Data for this exercise:
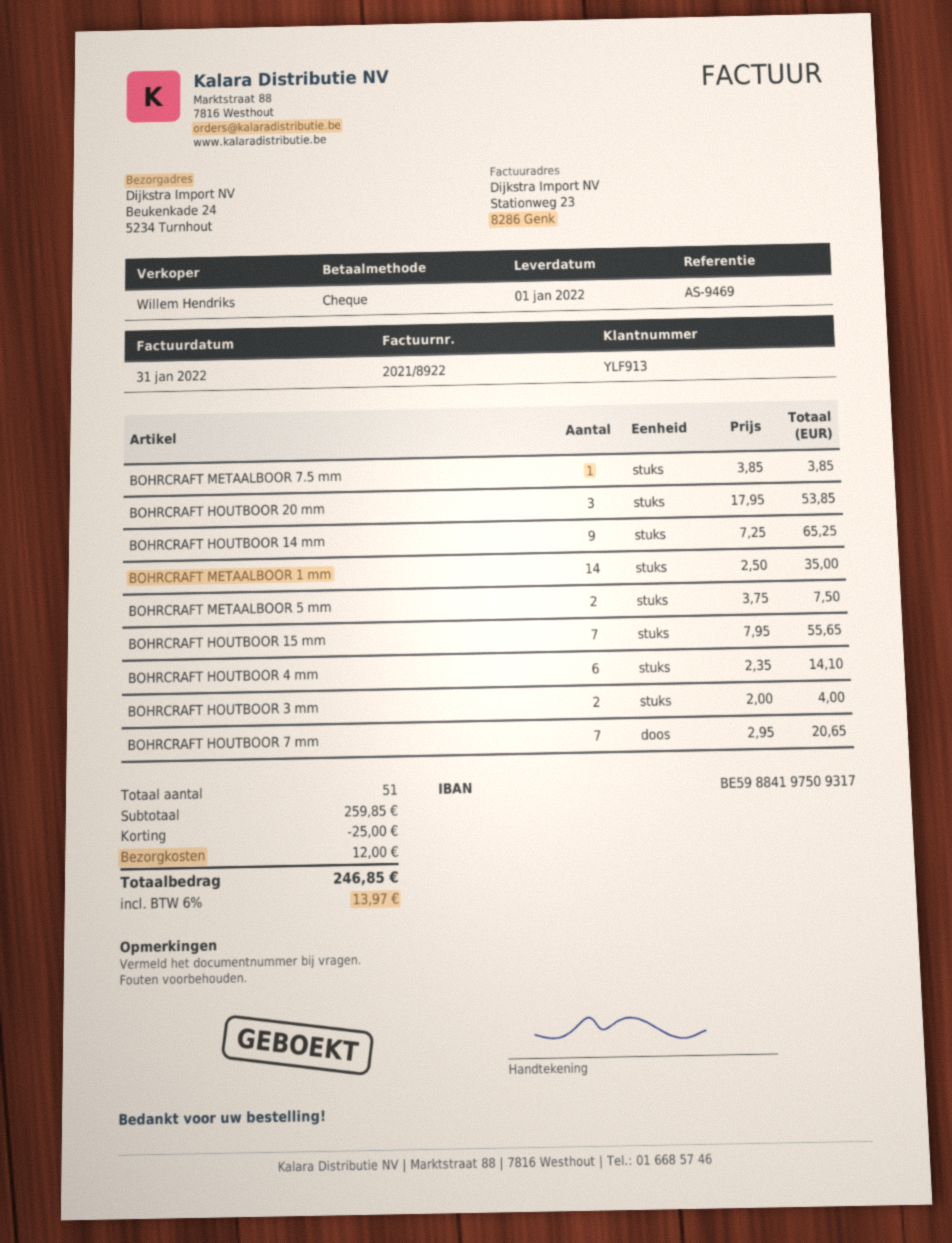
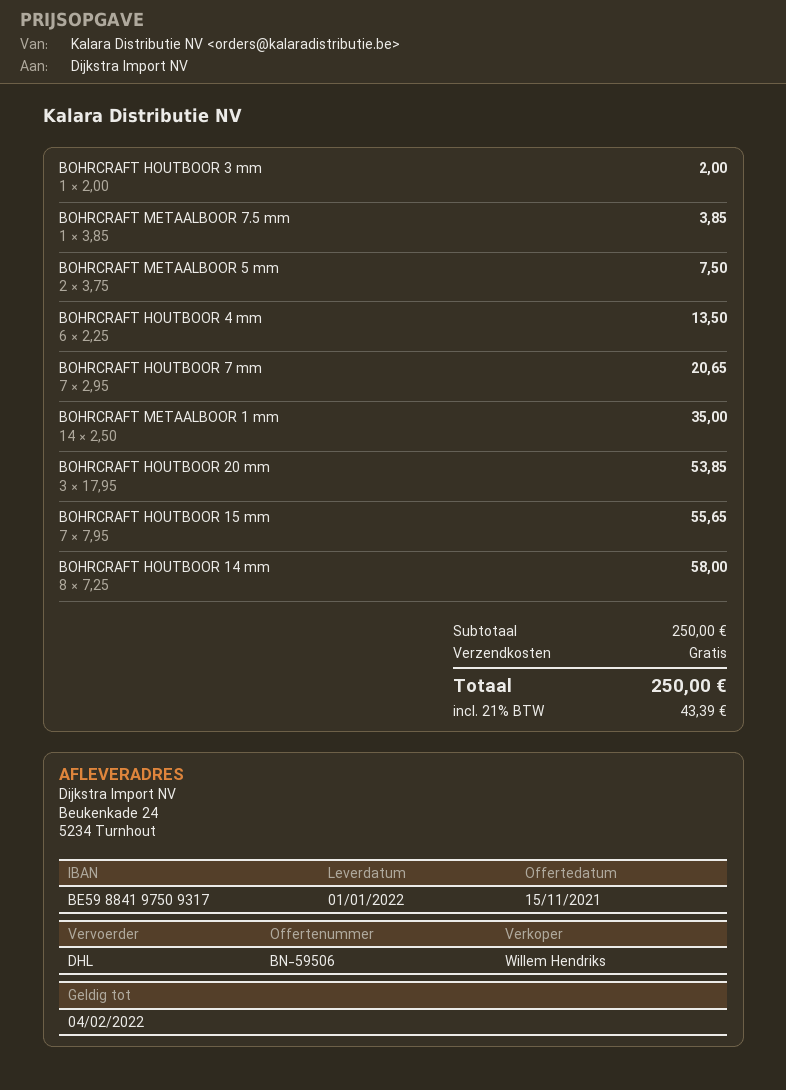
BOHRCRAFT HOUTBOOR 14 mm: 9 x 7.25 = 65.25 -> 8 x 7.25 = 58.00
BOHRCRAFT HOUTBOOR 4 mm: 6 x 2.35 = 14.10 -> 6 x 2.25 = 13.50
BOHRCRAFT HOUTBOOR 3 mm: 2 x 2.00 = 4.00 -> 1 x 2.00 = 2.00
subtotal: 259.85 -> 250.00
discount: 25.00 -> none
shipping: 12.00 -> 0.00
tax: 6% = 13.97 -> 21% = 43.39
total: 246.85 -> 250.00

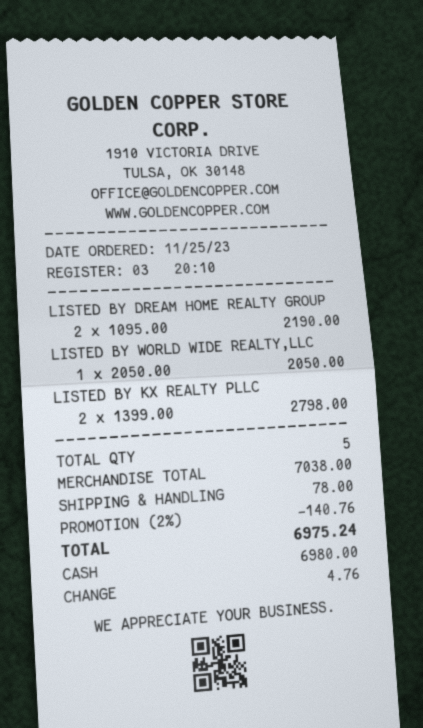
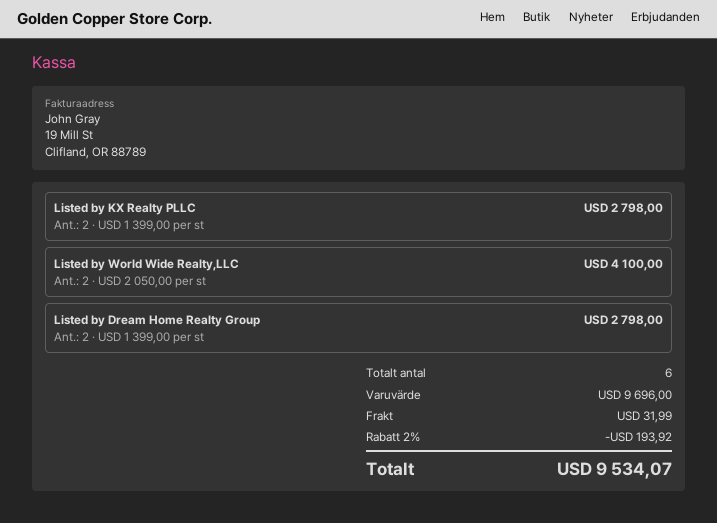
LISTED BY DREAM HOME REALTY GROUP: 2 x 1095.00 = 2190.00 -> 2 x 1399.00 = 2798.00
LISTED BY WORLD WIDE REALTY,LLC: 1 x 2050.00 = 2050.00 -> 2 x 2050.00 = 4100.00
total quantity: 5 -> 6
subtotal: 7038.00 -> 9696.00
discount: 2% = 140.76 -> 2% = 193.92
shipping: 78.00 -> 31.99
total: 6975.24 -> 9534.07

Work to be completed:
Each line from the one that holds "total quantity: 5 -> 6" to the end of the records above should be transcribed exactly, both ends included.

Exercise solution:
total quantity: 5 -> 6
subtotal: 7038.00 -> 9696.00
discount: 2% = 140.76 -> 2% = 193.92
shipping: 78.00 -> 31.99
total: 6975.24 -> 9534.07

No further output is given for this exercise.